What to do.
Print out the data that follows exactly, character for character, apart from the pictures.

Edit difference data
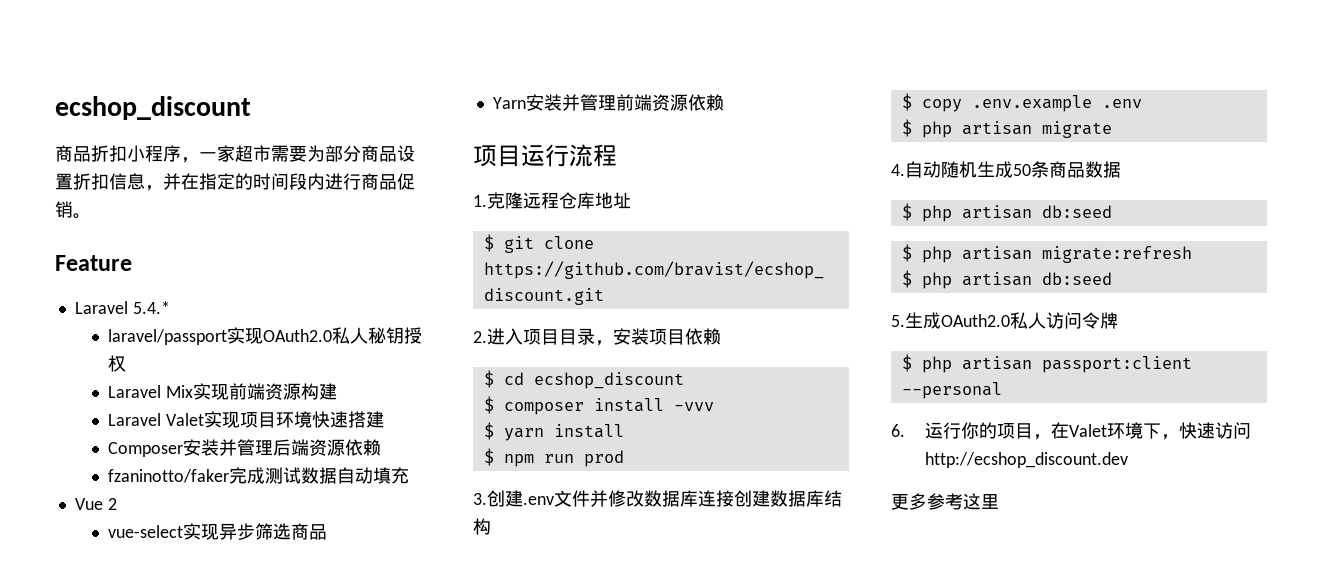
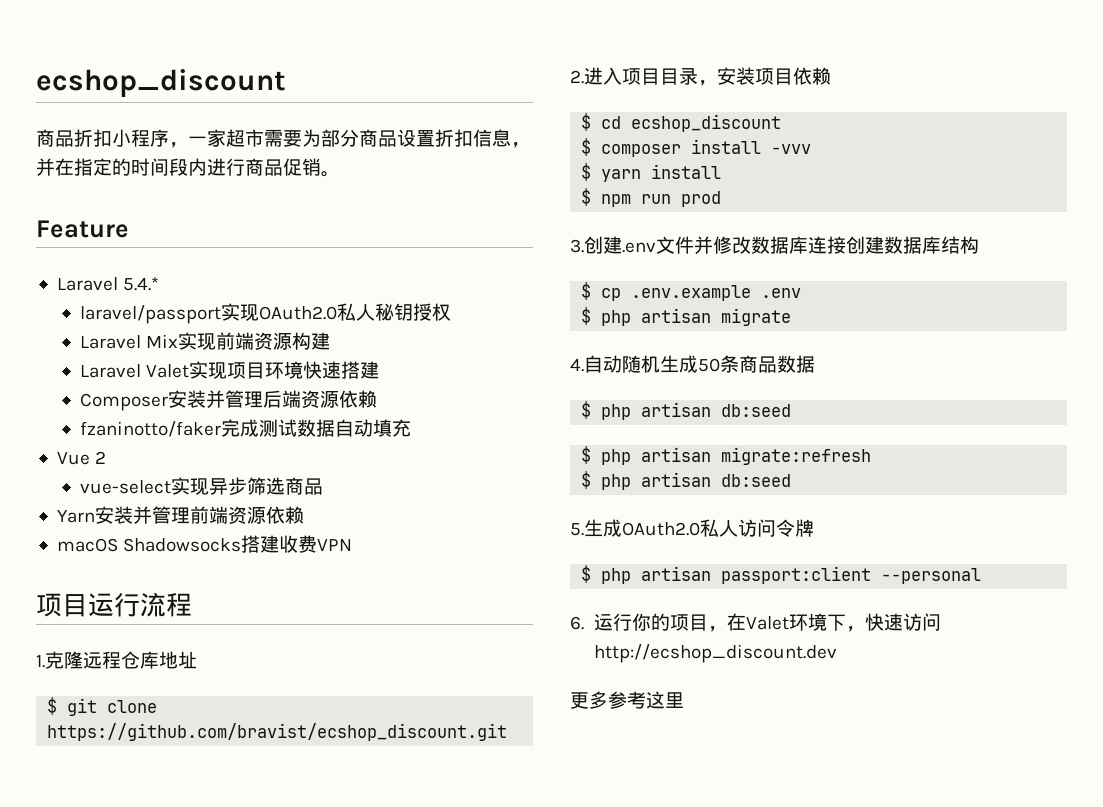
(724, 102) none -> [56,535,353,553] // macOS Shadowsocks搭建收费VPN
[921,99,962,112] copy -> [601,288,622,301] cp

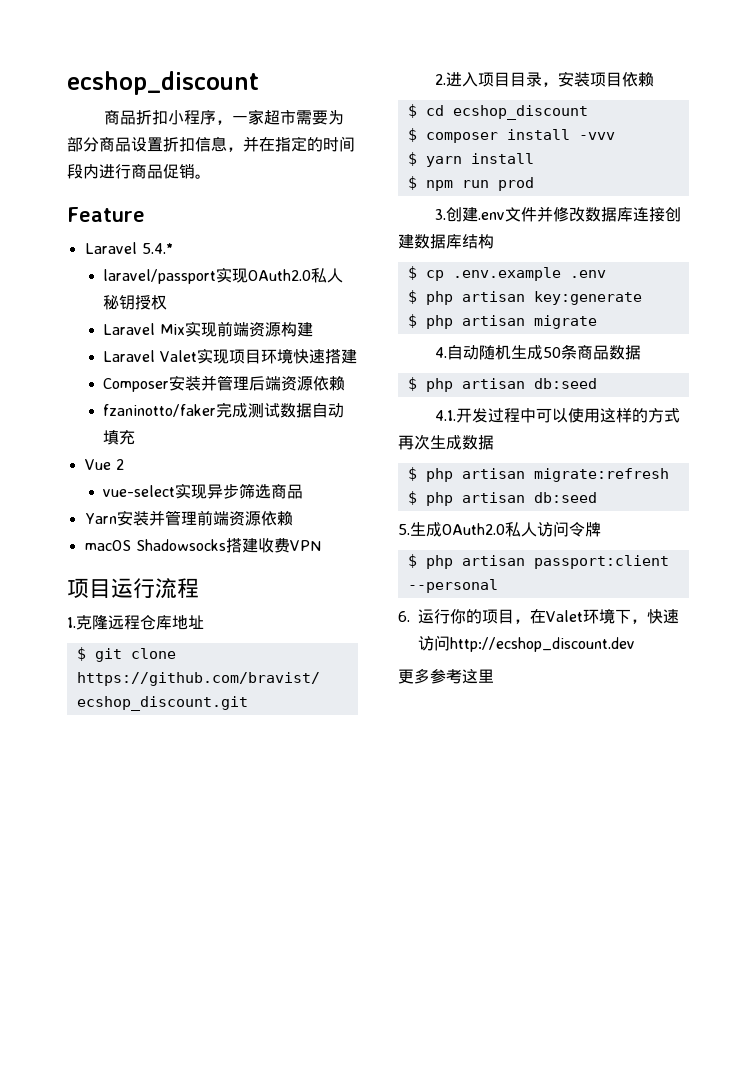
(802, 293) none -> [407,290,642,305] // $ php artisan key:generate
(792, 410) none -> [434,408,680,423] [398,434,494,450] // 4.1.开发过程中可以使用这样的方式再次生成数据

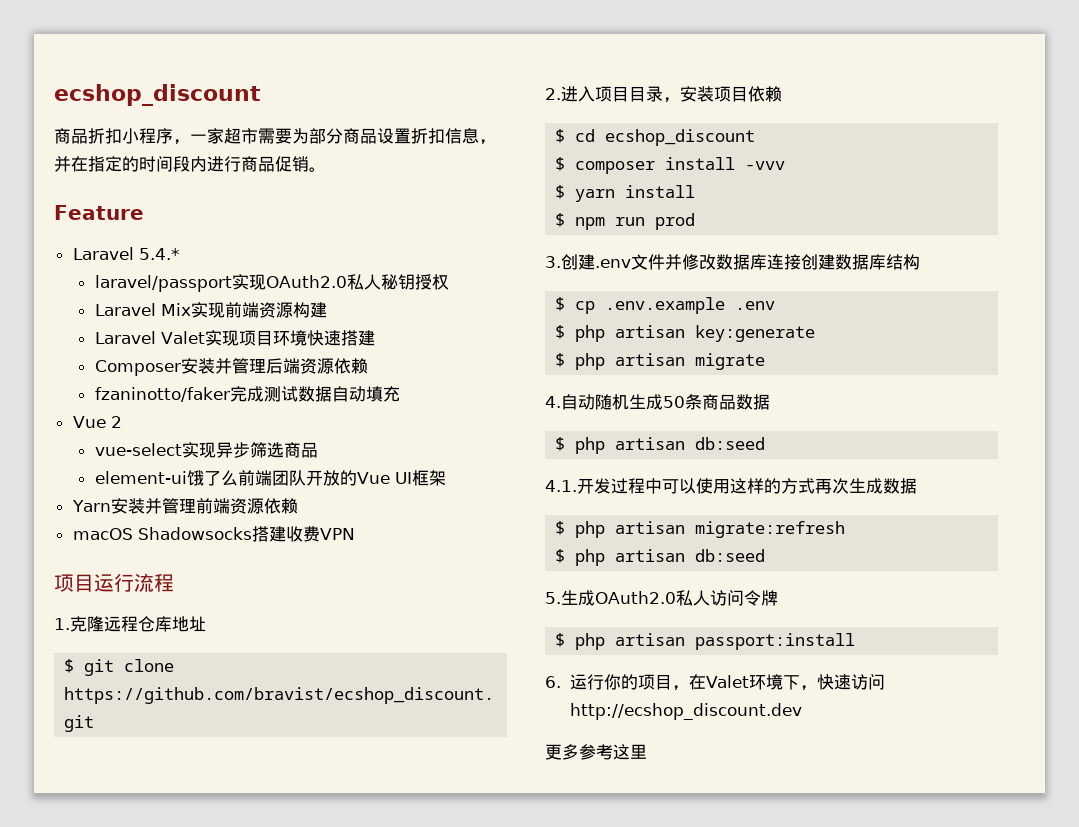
(304, 491) none -> [94,470,446,486] // element-ui饿了么前端团队开放的Vue UI框架
[533,555,669,569] [407,579,498,593] passport:client --personal -> [695,633,856,650] passport:install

Solution to this task.
(724, 102) none -> [56,535,353,553] // macOS Shadowsocks搭建收费VPN
[921,99,962,112] copy -> [601,288,622,301] cp

(802, 293) none -> [407,290,642,305] // $ php artisan key:generate
(792, 410) none -> [434,408,680,423] [398,434,494,450] // 4.1.开发过程中可以使用这样的方式再次生成数据

(304, 491) none -> [94,470,446,486] // element-ui饿了么前端团队开放的Vue UI框架
[533,555,669,569] [407,579,498,593] passport:client --personal -> [695,633,856,650] passport:install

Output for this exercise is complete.